__ Summary and Contributions__: I do not think the rebuttal addresses my concerns on any of the 3 issues: (1) mathematical mistakes in inference (2) extremely high cost (3) wrong experiment setting.
For (1), the correct formulation is p(Y_U|A,X,z) = \mathbb{E}_{q(z|A,X,Y)} p(Y_U|A,X,z), then you need to sample from q(z|A,X,Y) and do Monte Carlo instead of prior, this is a serious mistake. For (2), I keep my opinion that a 4000% increase of computation time does not compensate for a 4% relative improvement. For (3), the authors claim "the total number of labeled nodes in the case of 0.5% under the label-scarce scenario is still more than that under the standard experimental scenario", then why do the authors claim that this is low-label setting?? This setting has more labels than standard scenario...
------------------------------------------------------
The work targets semi-supervised node classification tasks and aims to design a robust graph neural network using a latent variable model. The idea is to model the joint distribution with latent variables and use mean-field variational inference for approximations.

__ Strengths__: The general formulation is concrete. The authors nicely organize the paper with formulation of the latent variable model and then describe in detail how they instantiate each module. There is also extensive analysis of the complexity of the algorithm. I find the figure helpful and make the paper clearer. The mathematical notations are considered consistent throughout the paper.
The authors conduct extensive experiments on multiple setups including normal node classification, low-label regime and adversarial defence against malicious attack. The proposed model also shows strong empirical performance over previous baselines in all three setups with comparable standard deviation. This is pretty impressive considering GSNN contains more stochasticity than the baselines.

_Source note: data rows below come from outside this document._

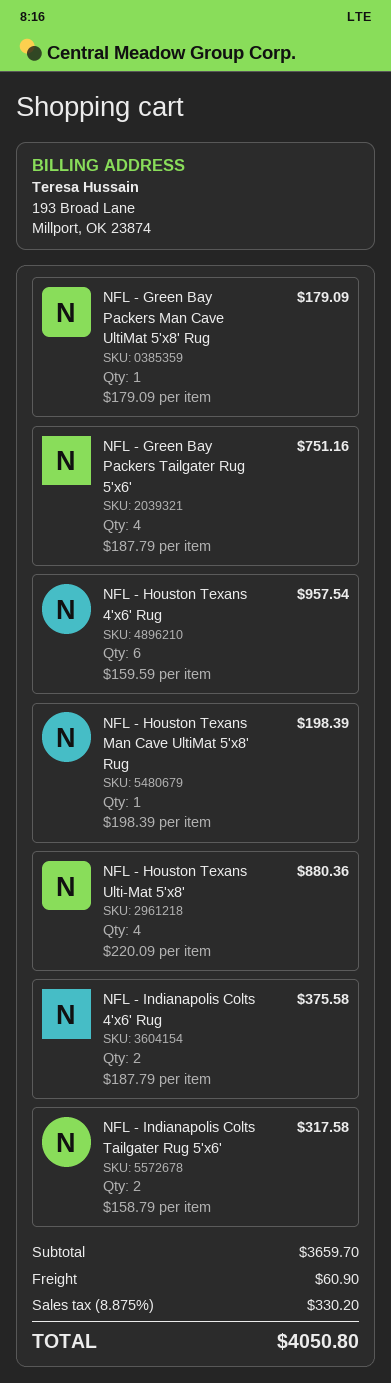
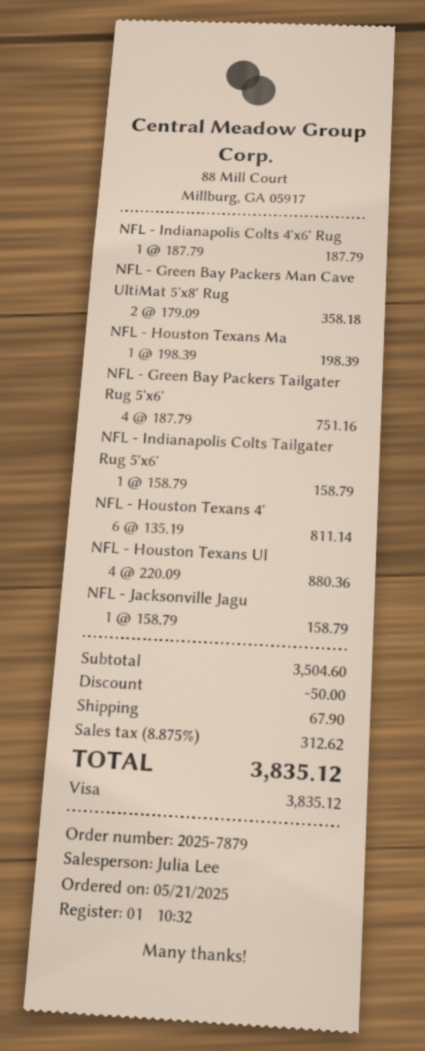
NFL - Green Bay Packers Man Cave UltiMat 5'x8' Rug: 1 x 179.09 = 179.09 -> 2 x 179.09 = 358.18
NFL - Houston Texans 4'x6' Rug: 6 x 159.59 = 957.54 -> 6 x 135.19 = 811.14
NFL - Indianapolis Colts 4'x6' Rug: 2 x 187.79 = 375.58 -> 1 x 187.79 = 187.79
NFL - Indianapolis Colts Tailgater Rug 5'x6': 2 x 158.79 = 317.58 -> 1 x 158.79 = 158.79
NFL - Jacksonville Jagu: none -> 1 x 158.79 = 158.79
subtotal: 3659.70 -> 3504.60
discount: none -> 50.00
shipping: 60.90 -> 67.90
tax: 8.875% = 330.20 -> 8.875% = 312.62
total: 4050.80 -> 3835.12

__ Weaknesses__: This paper combines latent variable models with GNNs, it’s not novel enough and there are many previous works with similar ideas in graph generation. The difference is that the formulation of this paper is more like a conditional generative model and targets at node classification tasks.
Based on the implementation of the method, I think the model is similar to RGCN in some aspects. Undoubtedly, there are differences that the model does not directly learn a Gaussian representation but instead samples from a Gaussian latent variable and concatenates it with the features of the node. However, both aim to inject some noise and in essence decrease the information between the representation and the original node feature so that the model only captures the key attributes and thus making the model more robust than vanilla GNNs.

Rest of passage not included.